Сыщик хмурился, шевеля бровями, и лицо его выражало недоуменное недоверие. Отец Василий подкурил новую папиросу, глубоко затянулся, помедлил и выпустил колечко дыма.

– Она спросила: зачем ты такое делаешь? А он, якобы, ответил: черный дракон хочет выпить крови. Дескать, давно не пил. Да и не такую надо ему, а настоящую, как в верховьях. Оттого-то там и бродят теперь по воде духи.

– Безумнейшая нелепица.

– Да-да. Именно так. И еще, по словам несчастной Анфисы, выбраться оттуда погибшие души не могут, потому как охраняют их души солдат из отряда капитана Юрьева, оставленные там намеренно для этого им самим.

– Невероятно.

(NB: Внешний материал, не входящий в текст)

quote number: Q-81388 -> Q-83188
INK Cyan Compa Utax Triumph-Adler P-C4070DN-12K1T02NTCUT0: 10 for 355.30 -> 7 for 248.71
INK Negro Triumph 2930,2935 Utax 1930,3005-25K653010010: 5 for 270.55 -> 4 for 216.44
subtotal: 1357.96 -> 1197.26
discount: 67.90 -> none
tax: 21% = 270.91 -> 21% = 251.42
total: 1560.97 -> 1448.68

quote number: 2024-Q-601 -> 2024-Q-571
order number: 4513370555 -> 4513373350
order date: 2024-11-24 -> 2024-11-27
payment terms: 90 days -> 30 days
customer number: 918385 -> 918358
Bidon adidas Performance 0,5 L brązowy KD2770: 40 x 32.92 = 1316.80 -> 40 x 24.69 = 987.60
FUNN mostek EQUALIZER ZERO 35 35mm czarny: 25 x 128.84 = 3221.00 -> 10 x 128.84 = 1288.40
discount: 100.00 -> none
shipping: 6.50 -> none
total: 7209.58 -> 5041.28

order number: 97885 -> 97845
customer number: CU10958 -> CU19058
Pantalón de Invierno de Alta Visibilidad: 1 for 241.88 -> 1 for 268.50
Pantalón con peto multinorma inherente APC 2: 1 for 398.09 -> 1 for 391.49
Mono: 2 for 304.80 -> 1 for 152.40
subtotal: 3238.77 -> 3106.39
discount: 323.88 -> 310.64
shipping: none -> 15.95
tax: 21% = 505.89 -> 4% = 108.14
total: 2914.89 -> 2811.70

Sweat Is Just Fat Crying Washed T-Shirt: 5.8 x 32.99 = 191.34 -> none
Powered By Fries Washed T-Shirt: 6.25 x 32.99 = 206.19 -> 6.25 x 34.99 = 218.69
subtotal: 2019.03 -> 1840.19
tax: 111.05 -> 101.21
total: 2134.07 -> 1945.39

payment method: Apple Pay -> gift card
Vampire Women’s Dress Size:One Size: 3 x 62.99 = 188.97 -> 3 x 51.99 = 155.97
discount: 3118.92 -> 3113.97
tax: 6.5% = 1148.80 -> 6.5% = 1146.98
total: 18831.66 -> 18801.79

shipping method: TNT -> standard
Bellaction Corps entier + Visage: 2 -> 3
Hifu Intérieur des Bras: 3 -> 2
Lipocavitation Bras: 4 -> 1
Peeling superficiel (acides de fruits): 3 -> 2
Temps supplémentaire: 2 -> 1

С какой целью вы рассказали мне эту сказку, Медников? Вы пытаетесь внушить мне, что Юрьев – язычник, приносящий реке кровавые жертвы? Вы сами-то себя слышите?

Отец Василий пожал плечами.

– Вполне. Однако я надеялся, что вы задумаетесь над этими словами, и, быть может, что-то из них и поймете.

Николаев цокнул языком и закурил новую папиросу.

– А еще кое-что я знаю из исповеди матери Никодима Лещука, с которым вы, возможно, все же найдете время поговорить.

– Прошу воздержаться от советов по ведению следствия, даже и в такой скрытой форме. И что же поведала вам старушка? Историю о домовых?

– В юности Никодим уехал из нашего города и его никто не видел годами. А перед его отъездом, который походил на побег, сгорел тут дом один. Купеческий. На пожаре и сам купец погиб, и все его домочадцы – и жена, и дети малые, и прислуга, всего семеро человек. Правда, потом говорили, что частью они не сгорели да в дыму задохнулись, а застрелены были.